Latest immigration bills will hurt community safety and crime victims
As a long time advocate working with domestic violence victims, I am acutely aware of the impact that legislation has on real people living in communities across the U.S.
This week, as Congress engaged in a focused discussion over immigration enforcement, I had the honor of being invited to testify before the Senate Judiciary Committee. I hope my voice was heard, along with those of others who shared the witness table.
{mosads}The hearing was spurred by a tragic event, the killing of Kathryn Steinle, a San Francisco woman who was fatally shot while sightseeing with her father, Jim. The man charged with her death was an undocumented immigrant.
I was on a Senate panel with Jim Steinle, who spoke lovingly of his daughter. Other hearing witnesses, also family members of victims of crimes committed by undocumented immigrants, expressed grief and frustration over their loss and our broken immigration system. As a decades-long advocate for the survivors of crime, I understand their sorrow. I extended my heartfelt condolences to the families.
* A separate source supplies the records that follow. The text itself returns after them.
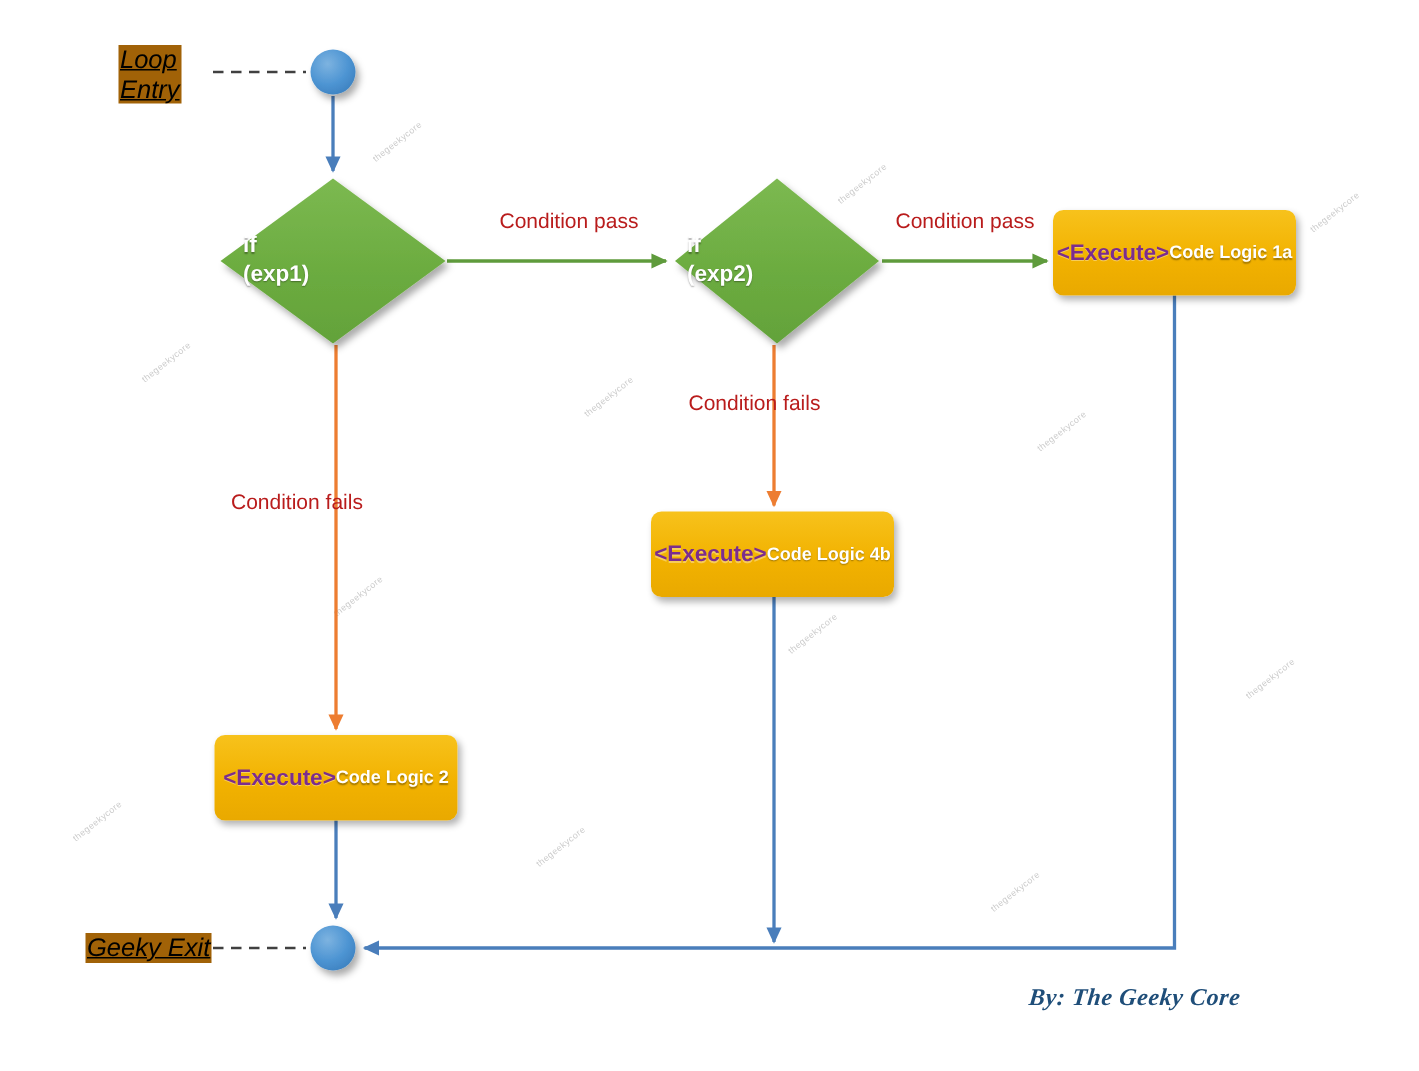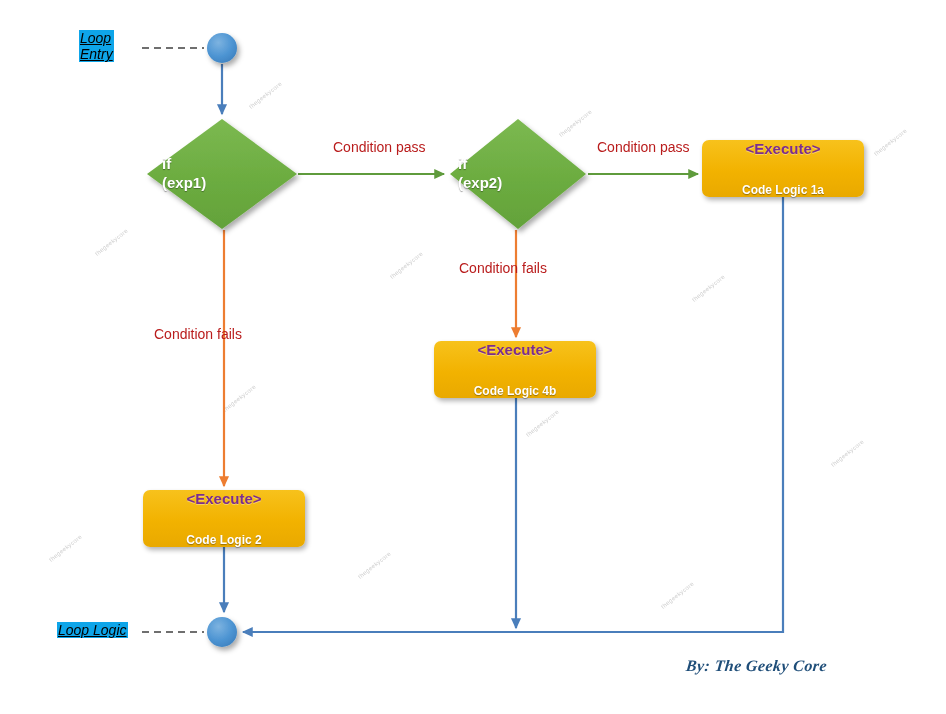--- a/index.html
+++ b/index.html
@@ -22,26 +22,26 @@
     left: 0;
     top: 0;
     width: 946px;
     height: 714px;
     pointer-events: none;
   }
   
   .term-label {
     position: absolute;
     font-family: "Liberation Sans", sans-serif;
-    font-size: 14px;
+    font-size: 17px;
     font-style: italic;
     font-weight: 400;
     text-decoration: underline;
     color: #000000;
-    background: #0ea5e9;
+    background: #a16207;
     line-height: 1.15;
     padding: 0 1px;
     white-space: pre;
   }
   #loop-entry-label {
     left: 79px;
     top: 30px;
     text-align: left;
   }
   #loop-exit-label {
@@ -59,23 +59,23 @@
     text-shadow: 0 1px 1px rgba(0,0,0,0.35);
     pointer-events: none;
   }
   
   .exec-box {
     position: absolute;
     border-radius: 7px;
     background: linear-gradient(180deg, #f7c21c 0%, #f2b200 55%, #e9a900 100%);
     box-shadow: 2px 3px 5px rgba(0,0,0,0.30);
     display: flex;
-    flex-direction: column;
+    flex-direction: row;
     align-items: center;
-    justify-content: space-between;
+    justify-content: center;
     line-height: 1.2;
   }
   .exec-title {
     color: #7b2d8e;
     font-weight: bold;
     font-size: 15px;
     text-shadow: 0 1px 0 rgba(255,255,255,0.35);
   }
   .exec-body {
     color: #ffffff;
@@ -227,21 +227,21 @@
     <div class="exec-body">Code Logic 4b</div>
   </div>
 
   <div class="exec-box" style="left:143px; top:490px; width:162px; height:57px;">
     <div class="exec-title">&lt;Execute&gt;</div>
     <div class="exec-body">Code Logic 2</div>
   </div>
 
   <div class="term-label" id="loop-entry-label">Loop
 Entry</div>
-  <div class="term-label" id="loop-exit-label">Loop Logic</div>
+  <div class="term-label" id="loop-exit-label">Geeky Exit</div>
 
   <div class="edge-label" style="left:333px; top:139px;">Condition pass</div>
   <div class="edge-label" style="left:597px; top:139px;">Condition pass</div>
   <div class="edge-label" style="left:154px; top:326px;">Condition fails</div>
   <div class="edge-label" style="left:459px; top:260px;">Condition fails</div>
 
   <div id="signature">By: The Geeky Core</div>
 
 </div>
I share frustration over the current state of immigration system — an outdated mishmash of laws that do not always seem to make sense. The solution to these problems is commonsense immigration reform, which brings some of the most vulnerable crime victims out of the shadows, not the reactionary legislation that is being introduced in the wake of Steinle’s death.
Some lawmakers are taking advantage of the publicity over Steinle’s tragic death to push anti-immigrant legislation and to blame this incident on policies that limit entanglement between local law enforcement and federal immigration authorities. Over 320 localities have embraced policies that reject this type of collaboration, because it undermines trust between local police and the communities they serve to protect.
Members of Congress have even threatened to strip away essential federal grant money for law enforcement in communities that have adopted these types of community policing policies. This approach would harm victims, citizens and immigrants alike.
Congress is taking exactly the wrong approach to this very serious issue.
Members of immigrant communities will not come forward to report crimes or speak as witnesses to crimes if local or state police also are checking their immigration status. Law enforcement leaders have stated repeatedly they do not want to be immigration law enforcers precisely because it interferes with their primary mission to fight crime.
In my years of experience in the domestic violence community and victim advocacy community, I have seen firsthand that when immigrant victims are reluctant to come forward to report crimes, it makes all of our community less safe. Congress affirmed that principle by establishing the U visa for victims of serious crimes and immigration remedies under the Violence Against Women Act, and it has repeatedly reaffirmed it by reauthorizing that critical law.
Before the committee, I shared the stories of real women that highlighted the chilling effect for immigrant crime victims when they fear coming forward to police. One of these victims is a young Guatemalan girl living in Colorado, who was sexually abused by a family friend at the age of five. Mistrust of police prevented her parents from reporting the abuse. A year later, after another young child was victimized by the same attacker, both fathers reported the crimes to the police and the perpetrator was prosecuted. But the second child might not have been harmed had the father of the first victim not been afraid to reach out to the police.
The story is different when communities trust police. In Seattle, where I live, more than two dozen sexual assaults were committed against Asian women waiting for the bus. Their willingness to come forward led to the arrest of the attacker.
I plead with lawmakers to also consider the stories of these victims of crime and to consider the impact of their proposals on ALL victims of crime.
Please remember that the most important thing we can do is build strong relationships between police and their communities, and that means establishing an environment of trust. If victims and witnesses of crime do not feel safe to step forward, the police cannot do their jobs and we are all less safe.
Huang is Public Policy Program coordinator, Washington State Coalition Against Domestic Violence.